Leicester scouting figure José Fontes set for Roma move as Mourinho reshapes recruitment
Leicester City are expected to lose senior scout José Fontes to AS Roma, where he is set to take up a chief scouting role under Jose Mourinho ahead of a pivotal summer for both clubs.
Leicester City are set to lose a key figure from their recruitment department, with senior scout José Fontes expected to join AS Roma this summer.
Fontes is understood to be leaving the Foxes in July to take up the role of chief scout in the Italian capital, where he will work under new manager Jose Mourinho as Roma look to refresh their approach in the market.
For Leicester, it is the departure of another important piece from a structure that has been widely praised across Europe. The club’s rise over the last decade has not only been built on coaching stability and smart decision-making on the pitch, but also on a recruitment model that has consistently found value before the rest of the market caught up.
Fontes has been part of that story since joining Leicester in 2016. During his time at the club, he established a strong reputation for talent identification and played a significant role in shaping recruitment strategy. He is believed to have been heavily involved in the process behind a number of Leicester’s most successful signings in recent years, including James Maddison, Caglar Soyuncu and Ricardo Pereira.

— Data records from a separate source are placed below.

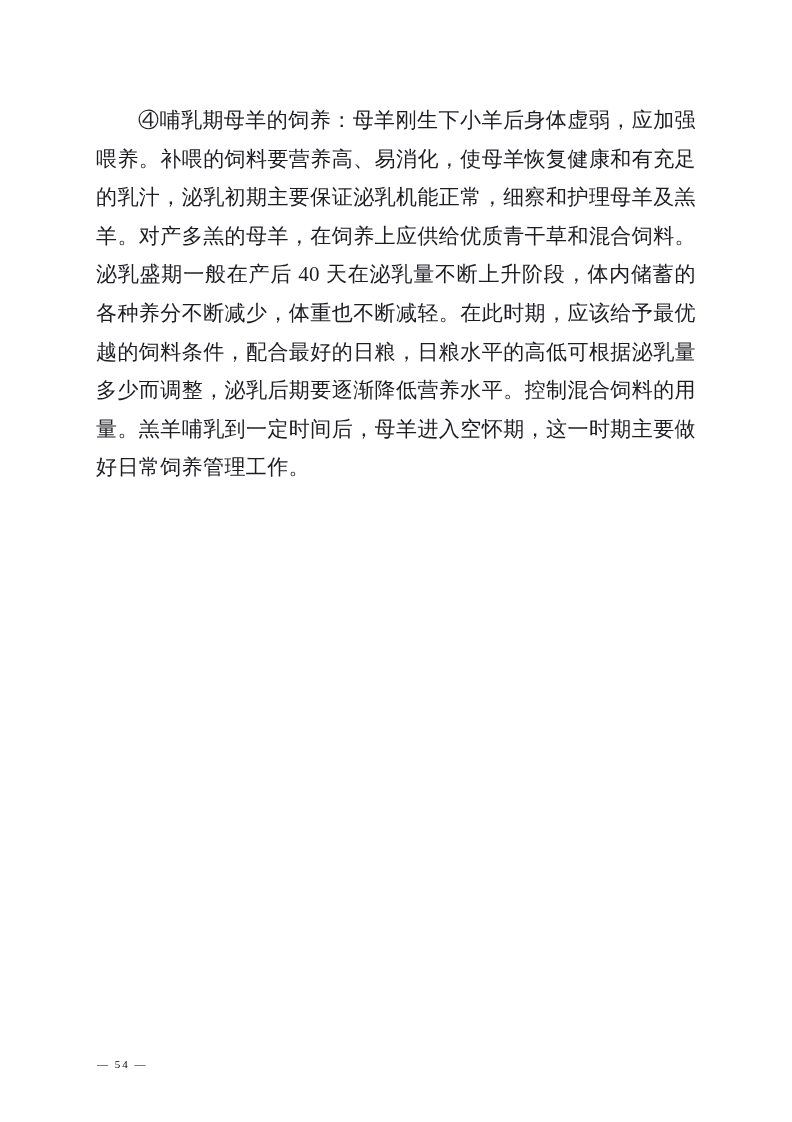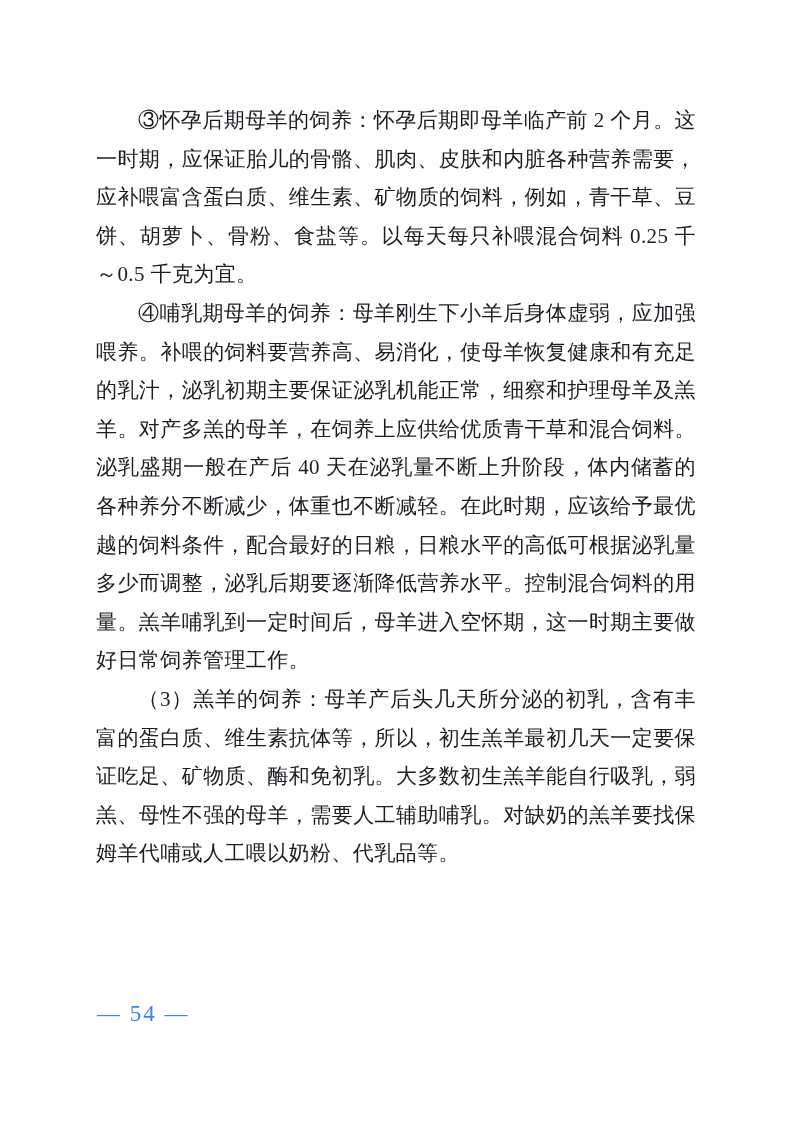"③怀孕后期母羊的饲养：怀孕后期即母羊临产前 2" p { html: <p>③怀孕后期母羊的饲养：怀孕后期即母羊临产前 2 个月。这一时期，应保证胎儿的骨骼、肌肉、皮肤和内脏各种营养需要，应补喂富含蛋白质、维生素、矿物质的饲料，例如，青干草、豆饼、胡萝卜、骨粉、食盐等。以每天每只补喂混合饲料 0.25 千～0.5 千克为宜。</p> -> none }
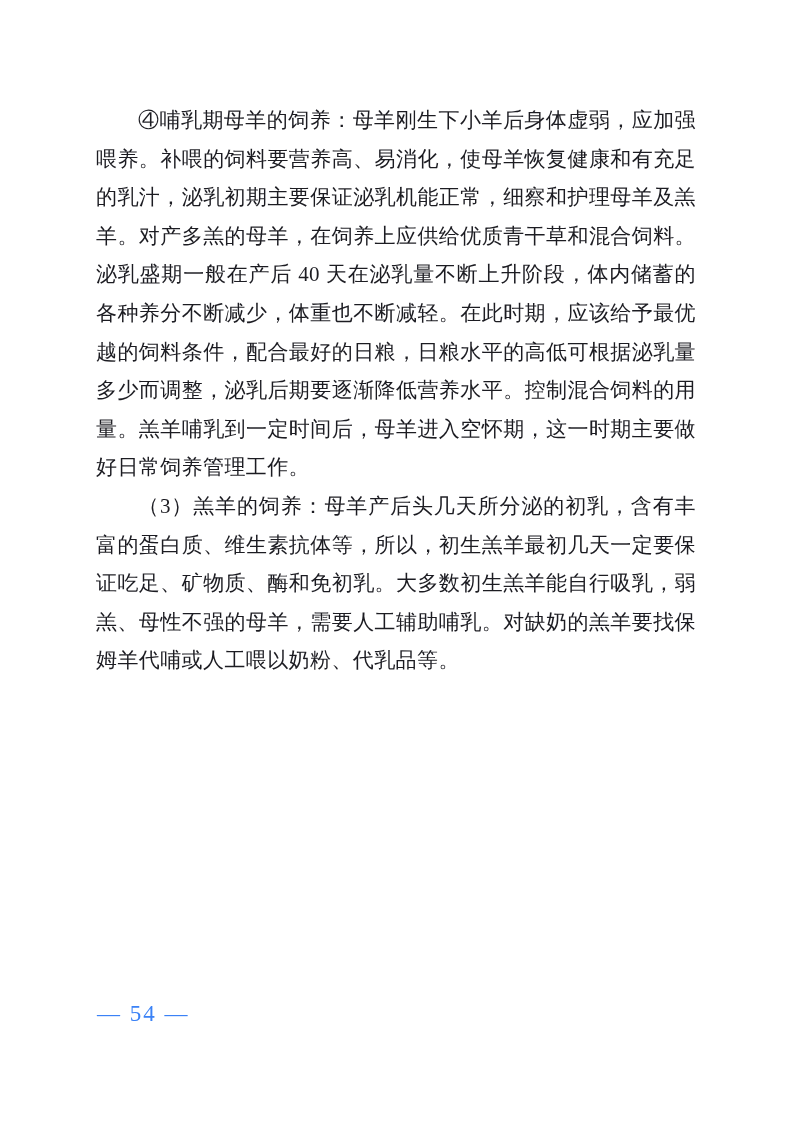"（3）羔羊的饲养：母羊产后头几天所分泌的初乳，含有丰富的蛋白质、维生素抗体等，所" p { html: <p>（3）羔羊的饲养：母羊产后头几天所分泌的初乳，含有丰富的蛋白质、维生素抗体等，所以，初生羔羊最初几天一定要保证吃足、矿物质、酶和免初乳。大多数初生羔羊能自行吸乳，弱羔、母性不强的母羊，需要人工辅助哺乳。对缺奶的羔羊要找保姆羊代哺或人工喂以奶粉、代乳品等。</p> -> none }
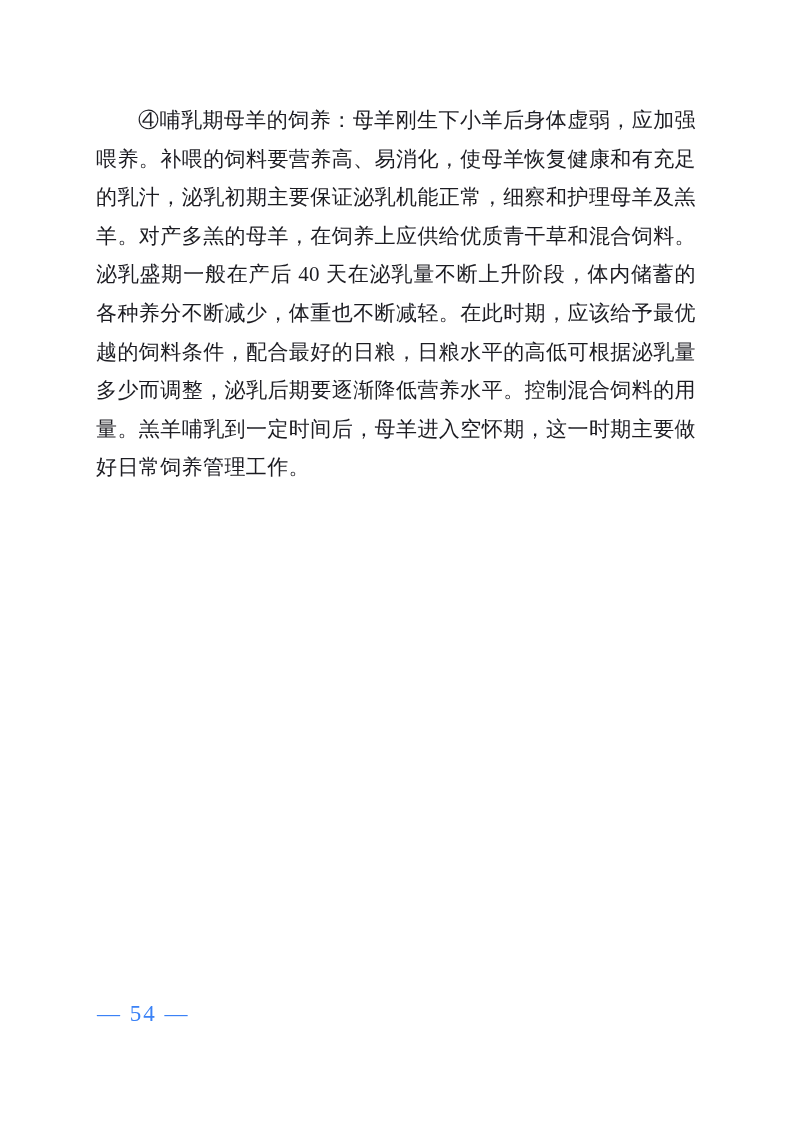"— 54 —" .page-footer { color: #3b82f6 -> #000000; font-size: 23px -> 11px; top: 1002px -> 1052px }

Those deals became emblematic of Leicester’s broader model: identify players with room to grow, bring them into a clear tactical environment, and either build around them or eventually sell at a major profit before reinvesting wisely. It is a strategy that has allowed the club to remain competitive despite operating below the financial level of the Premier League’s established elite.
That recruitment edge has been central to one of the most impressive periods in Leicester’s history. The club stunned English football by winning the Premier League title in 2016, then added another landmark achievement by lifting the FA Cup for the first time in May. While managers and players often take the spotlight, Leicester’s off-pitch planning has been just as important in sustaining that upward trajectory.
Losing Fontes, then, will be felt.
The timing adds to that sense. Leicester are heading into a significant transfer window after finishing fifth in the Premier League and narrowly missing out on Champions League qualification by a single point. Margins that fine tend to sharpen the importance of summer business, and clubs in Leicester’s tier cannot afford too many misses.
A departure at senior scouting level does not mean Leicester’s model suddenly falls apart, but it does remove an experienced voice from a department that has been one of the club’s biggest competitive advantages. Replacing expertise in recruitment is rarely as simple as filling a vacancy on an organisational chart.
From Roma’s perspective, the move makes obvious sense.
The Serie A side finished seventh last season and ended the campaign 29 points behind champions Inter. That gap underlined the scale of the rebuild required, and Mourinho’s arrival has already signalled a desire for sharper structure and clearer direction. Appointing a proven recruitment operator from one of Europe’s smartest talent-finding clubs fits that brief.
Fontes is expected to arrive with a remit to help modernise and strengthen Roma’s scouting operation, identifying players capable of lifting the level of the squad while also fitting the realities of the club’s spending power. In that sense, Leicester’s experience offers a useful template. Roma may not be able to outmuscle every rival financially, but they can improve by making better decisions earlier in the process.
That is where Fontes’ reputation has been built. Leicester’s strongest windows have not just been about spotting talent, but about finding the right profiles for the right stage of the club’s development. Maddison brought creativity and progression between the lines. Soyuncu added athleticism and front-foot defending. Pereira offered quality, drive and tactical flexibility from full-back. None were random market swings. Each fit a broader sporting idea.
Roma will hope that same profile-led thinking can give them an edge in Serie A and in Europe.
There is also an obvious Mourinho angle here. The Portuguese manager has often been judged by his results on the pitch, but the success of any rebuild depends heavily on the quality of the work behind the scenes. If Roma are serious about closing the distance to Italy’s top sides, they need more than a headline appointment in the dugout. They need a recruitment team capable of consistently delivering players suited to the manager’s demands and the club’s long-term strategy.
In that context, bringing in Fontes looks less like a background staffing change and more like an important structural decision.
For Leicester, the challenge now is familiar: adapt, recalibrate, and prove that the club’s strength lies in the system rather than any one individual. Their recent history suggests they are capable of doing exactly that. Leicester have repeatedly shown an ability to evolve after setbacks, whether that has meant replacing top players, responding to managerial change, or staying competitive in a league with far richer opponents.
Still, there is no disguising the fact that Fontes’ expected exit is a blow ahead of a summer that could help define the club’s next step. Leicester remain in that difficult space between consolidation and breakthrough, close enough to the Champions League places to believe, but aware that every recruitment call carries added weight.
Roma, meanwhile, are betting that one of the architects behind Leicester’s admired model can help accelerate their own reset.
If the move is completed as expected, Fontes will swap one of the Premier League’s smartest football operations for a major rebuild in Serie A. It may not be the most high-profile transfer of the summer, but it could turn out to be one of the more telling ones behind the scenes.